> WHAT IS REQUIRED
From the first line to the last, write out the records exactly, leaving the pictures behind.

BEGIN

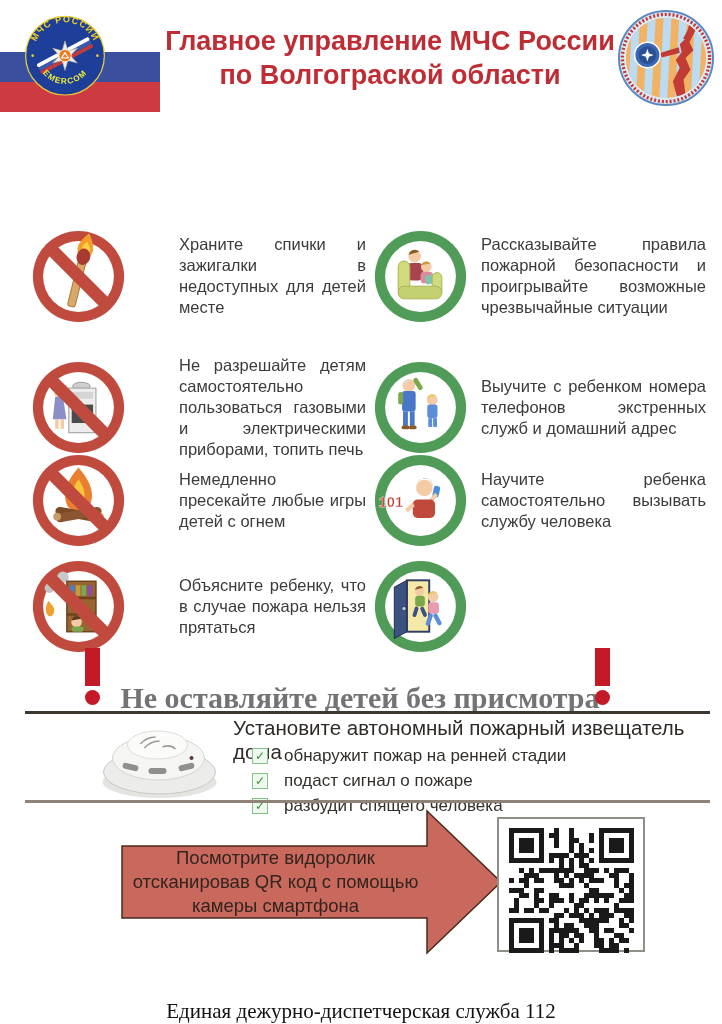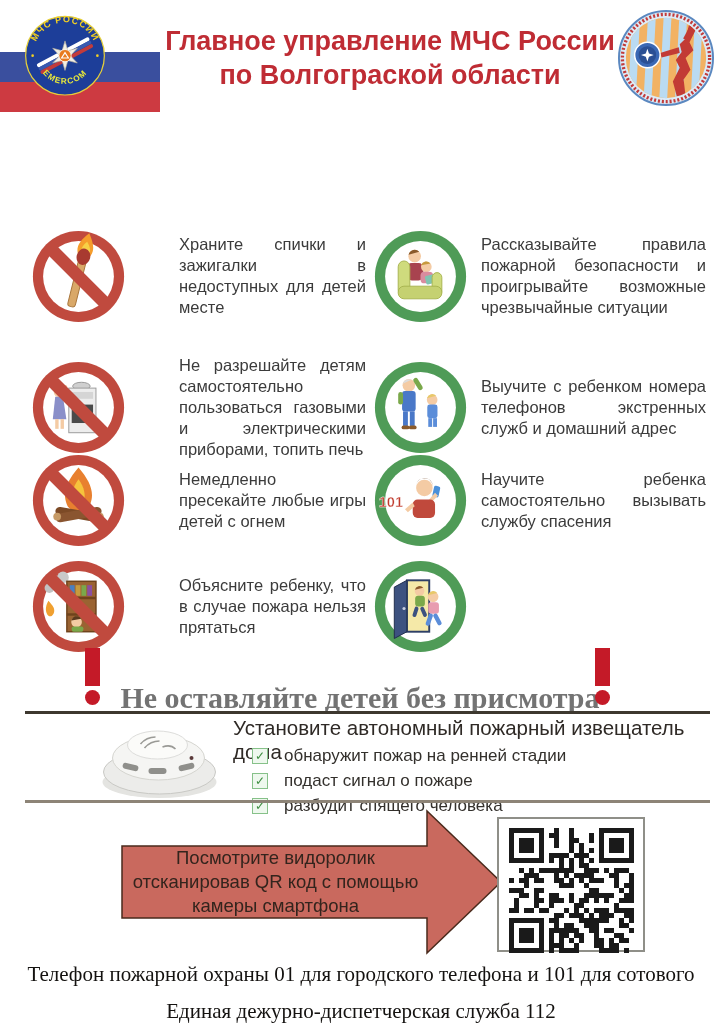--- a/index.html
+++ b/index.html
@@ -267,7 +267,7 @@
       <path d="M42 52 L34 59 L37 62 L44 56 Z" fill="#f4cba4"></path>
       <text x="7" y="57" font-size="15" font-weight="bold" fill="#c0392b" stroke="#ffffff" stroke-width="0.4">101</text>
     </svg>
-    <div class="txt">Научите ребенка самостоятельно вызывать службу спасения</div>
+    <div class="txt">Научите ребенка самостоятельно вызывать службу человека</div>
   </div>
 
   <div class="rule col-r row-4">

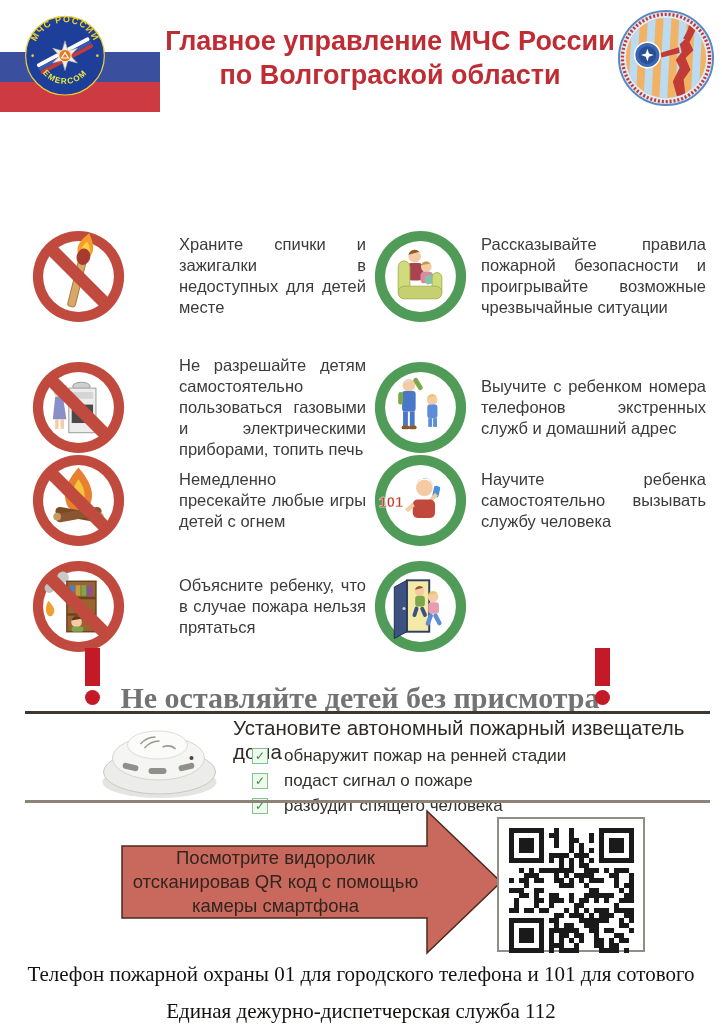--- a/index.html
+++ b/index.html
@@ -568,7 +568,6 @@
       </svg>
   </div>
 
-  <div class="footer-line footer-1">Телефон пожарной охраны 01 для городского телефона и 101 для сотового</div>
   <div class="footer-line footer-2">Единая дежурно-диспетчерская служба 112</div>
 
 </div>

END

> OUTPUT OF THE TASK
--- a/index.html
+++ b/index.html
@@ -267,7 +267,7 @@
       <path d="M42 52 L34 59 L37 62 L44 56 Z" fill="#f4cba4"></path>
       <text x="7" y="57" font-size="15" font-weight="bold" fill="#c0392b" stroke="#ffffff" stroke-width="0.4">101</text>
     </svg>
-    <div class="txt">Научите ребенка самостоятельно вызывать службу спасения</div>
+    <div class="txt">Научите ребенка самостоятельно вызывать службу человека</div>
   </div>
 
   <div class="rule col-r row-4">

--- a/index.html
+++ b/index.html
@@ -568,7 +568,6 @@
       </svg>
   </div>
 
-  <div class="footer-line footer-1">Телефон пожарной охраны 01 для городского телефона и 101 для сотового</div>
   <div class="footer-line footer-2">Единая дежурно-диспетчерская служба 112</div>
 
 </div>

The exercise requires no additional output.